*** Supplied data ***

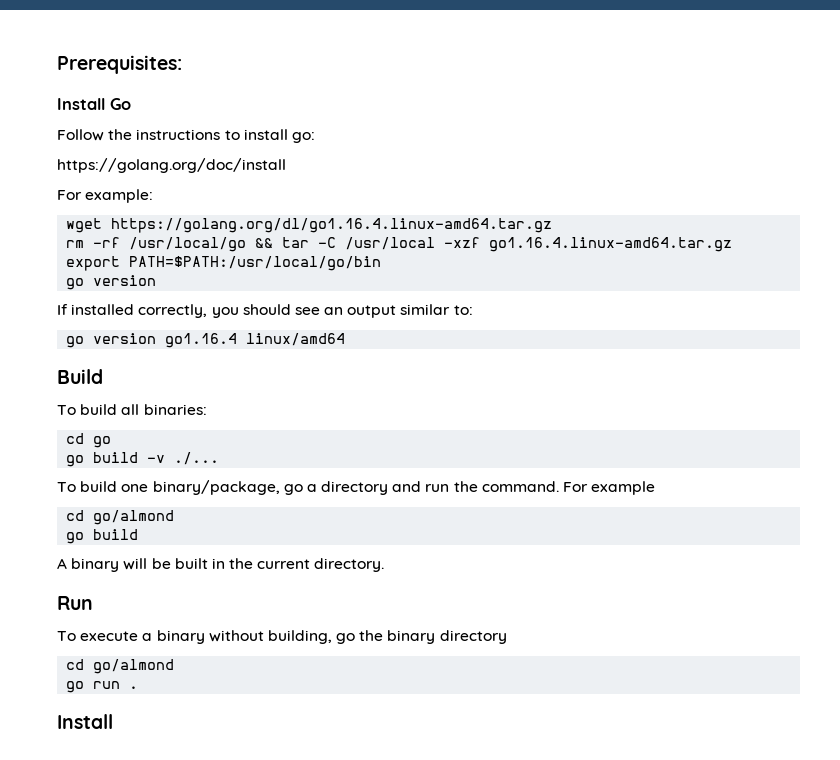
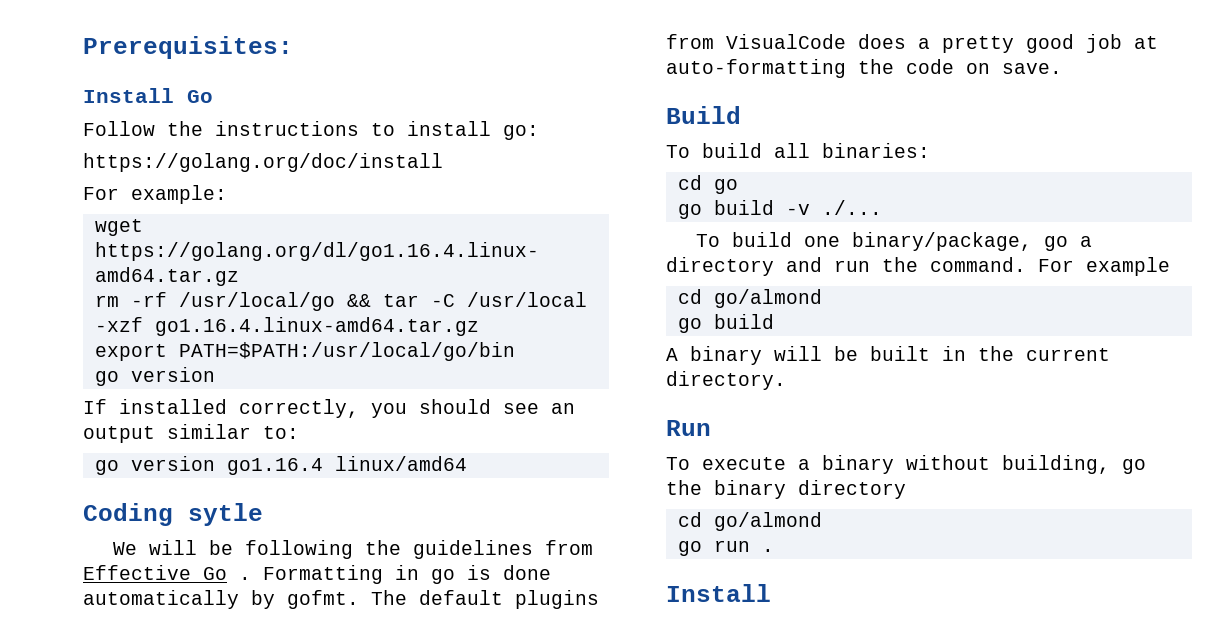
(346, 339) none -> [83,503,263,526] [112,540,593,559] [83,565,551,584] [83,590,599,609] [666,34,1158,53] [666,59,1062,78] // Coding sytle // We will be following the guidelines from Effective Go . Formatting in go is done automatically by gofmt. The default plugins from VisualCode does a pretty good job at auto-formatting the code on save.

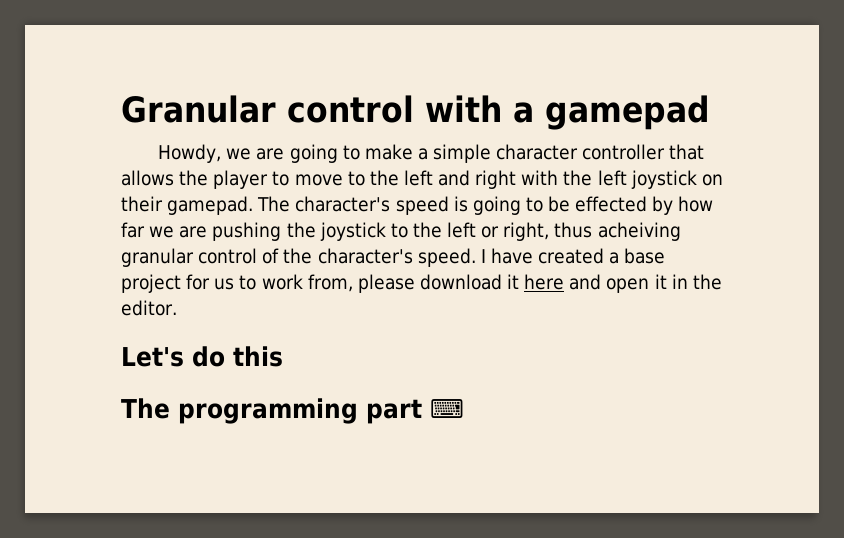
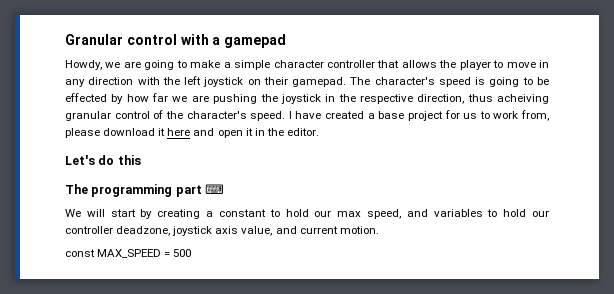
[347,170,517,189] to the left and right -> [539,60,549,68] [65,77,134,87] in any direction
[390,222,550,241] to the left or right, -> [325,94,465,104] in the respective direction,
(464, 408) none -> [65,209,549,219] [65,226,379,236] [65,249,192,258] // We will start by creating a constant to hold our max speed, and variables to hold our controller deadzone, joystick axis value, and current motion. // const MAX_SPEED = 500

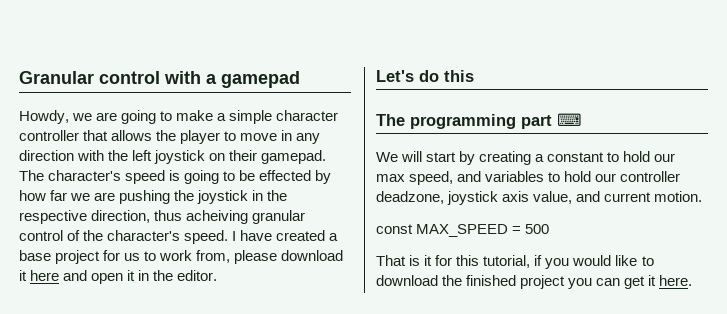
(192, 253) none -> [376,255,654,269] [376,275,693,289] // That is it for this tutorial, if you would like to download the finished project you can get it here.

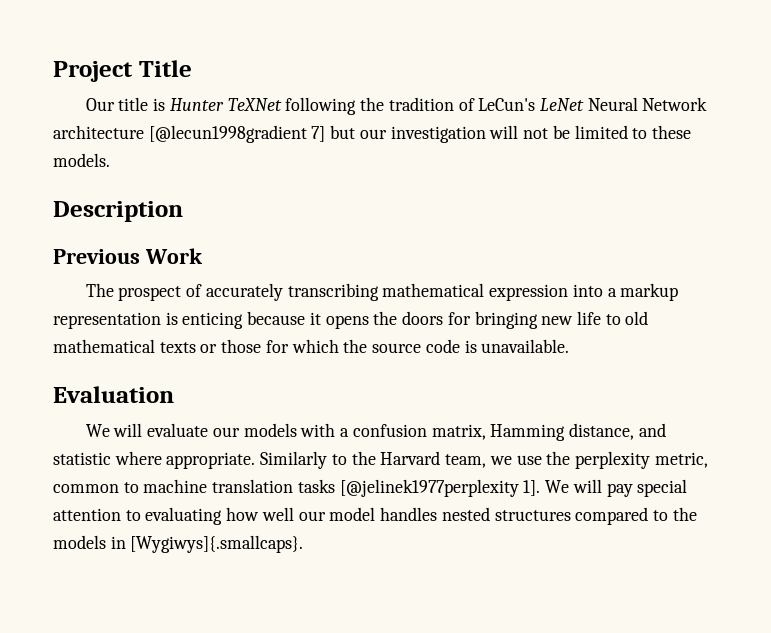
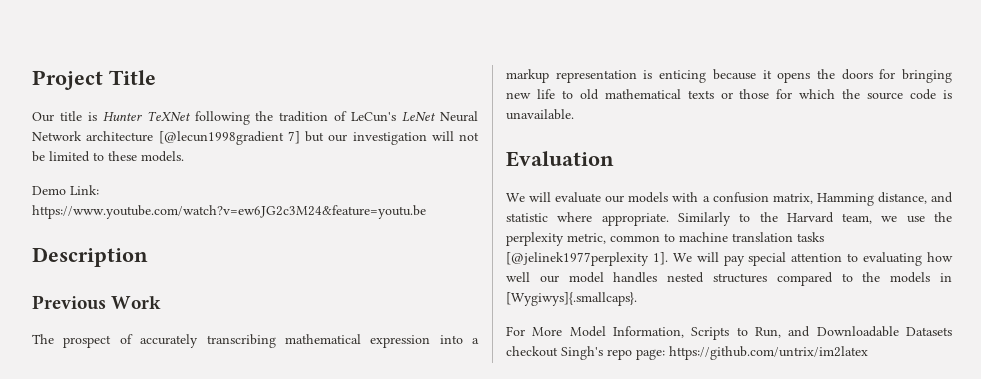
(110, 160) none -> [32,185,99,195] [32,205,426,219] // Demo Link: https://www.youtube.com/watch?v=ew6JG2c3M24&feature=youtu.be
(304, 544) none -> [506,326,952,340] [506,346,868,360] // For More Model Information, Scripts to Run, and Downloadable Datasets checkout Singh's repo page: https://github.com/untrix/im2latex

*** End of Supplied data ***

What this task involves: Leaving out the pictures, print each line of the records above from the first up to and including the one that contains "[390,222,550,241] to the", exactly as written.

Your solution:
(346, 339) none -> [83,503,263,526] [112,540,593,559] [83,565,551,584] [83,590,599,609] [666,34,1158,53] [666,59,1062,78] // Coding sytle // We will be following the guidelines from Effective Go . Formatting in go is done automatically by gofmt. The default plugins from VisualCode does a pretty good job at auto-formatting the code on save.

[347,170,517,189] to the left and right -> [539,60,549,68] [65,77,134,87] in any direction
[390,222,550,241] to the left or right, -> [325,94,465,104] in the respective direction,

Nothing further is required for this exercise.